BEGIN

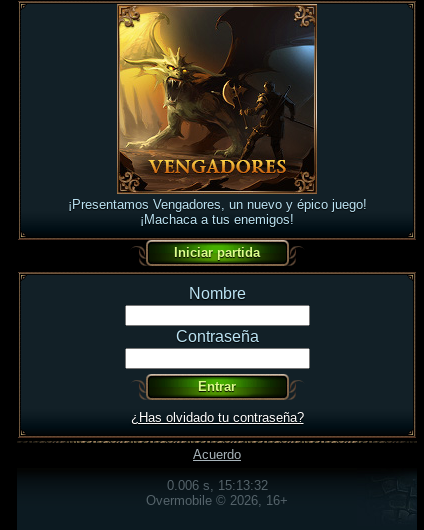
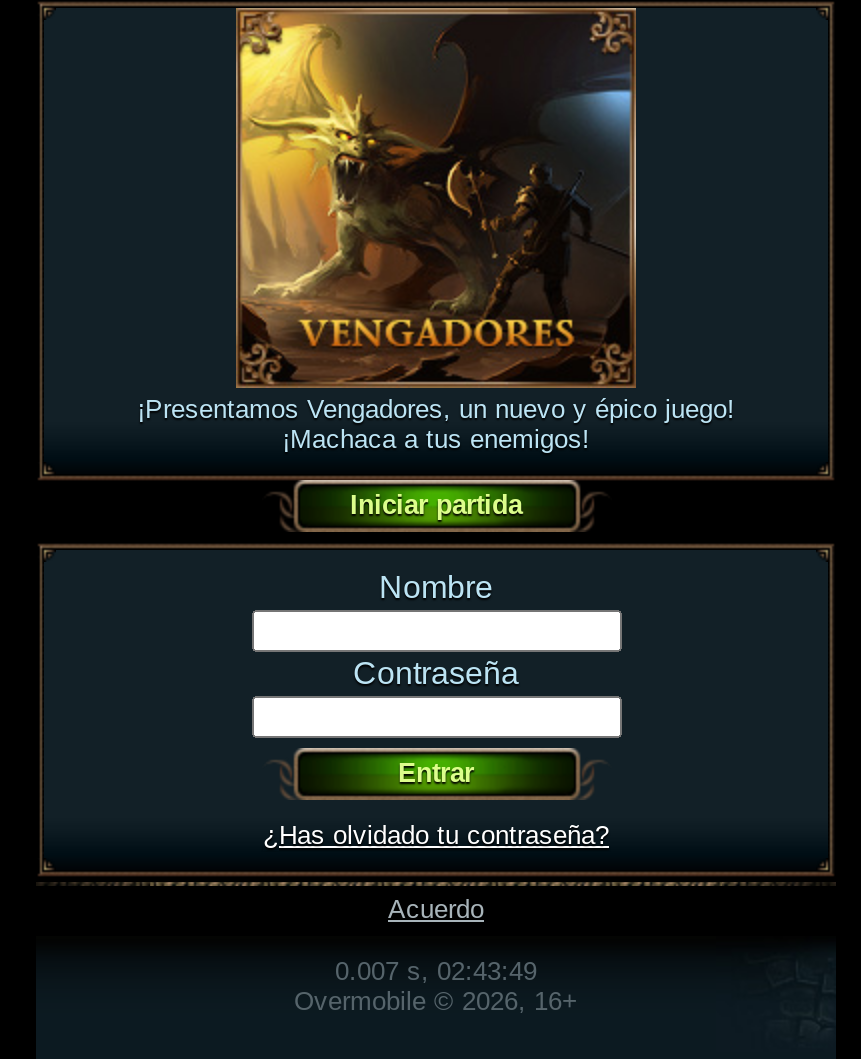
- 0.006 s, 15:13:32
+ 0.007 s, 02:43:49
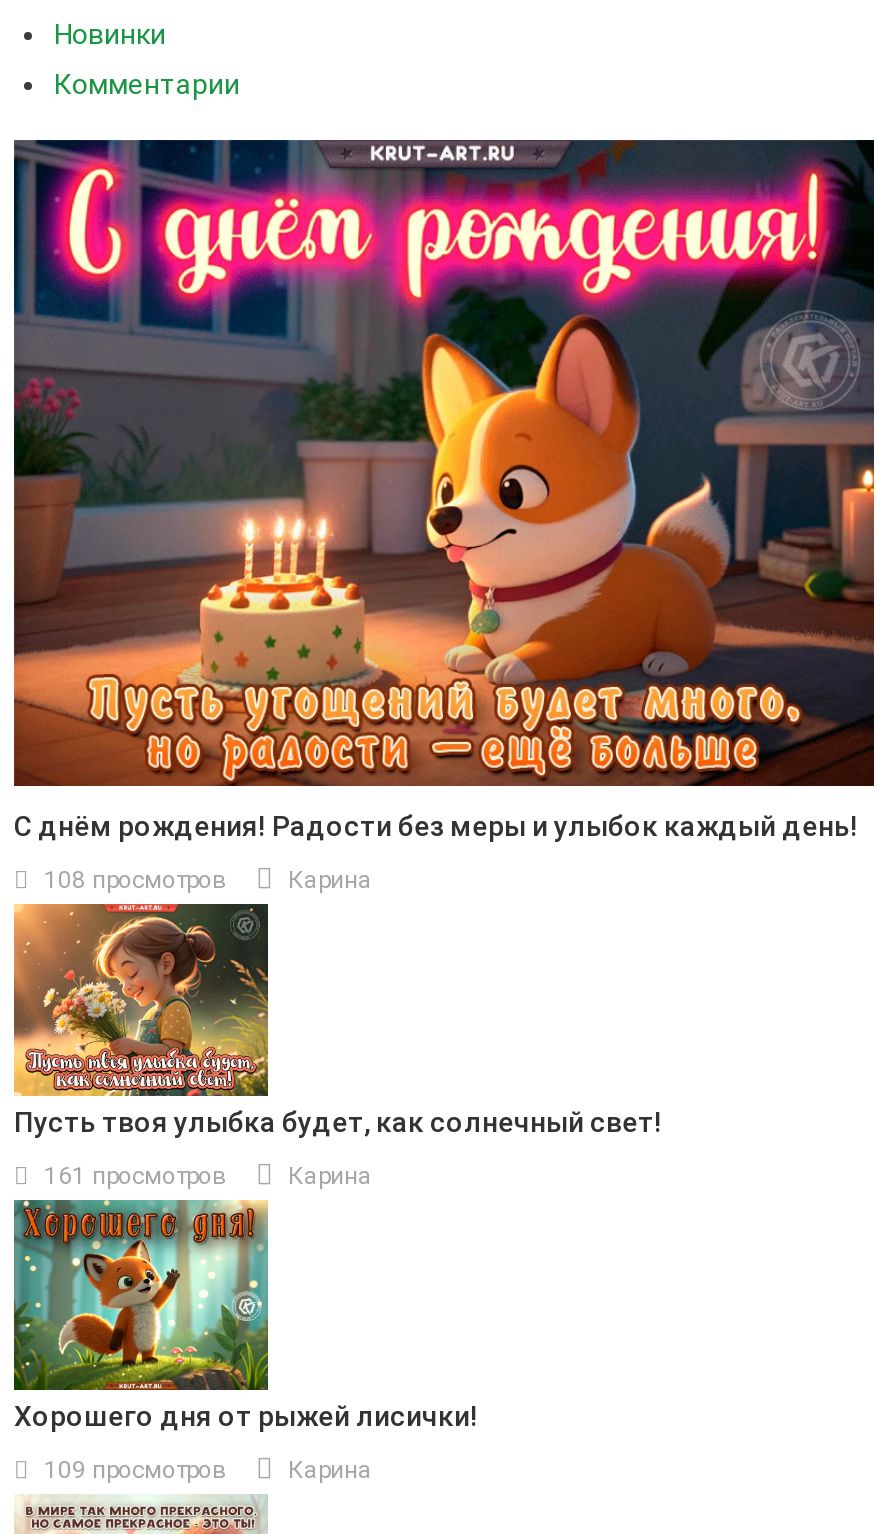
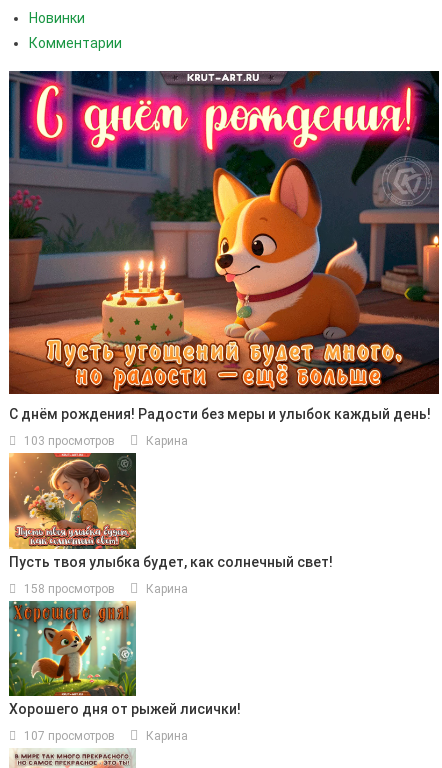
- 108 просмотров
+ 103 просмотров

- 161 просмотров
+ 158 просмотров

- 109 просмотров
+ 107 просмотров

END

▶ Task prompt:
Reproduce the final stretch of the data above: every line from the one holding "- 161 просмотров" through the end, inclusive, exactly as written and nothing else.

▶ Completed task:
- 161 просмотров
+ 158 просмотров

- 109 просмотров
+ 107 просмотров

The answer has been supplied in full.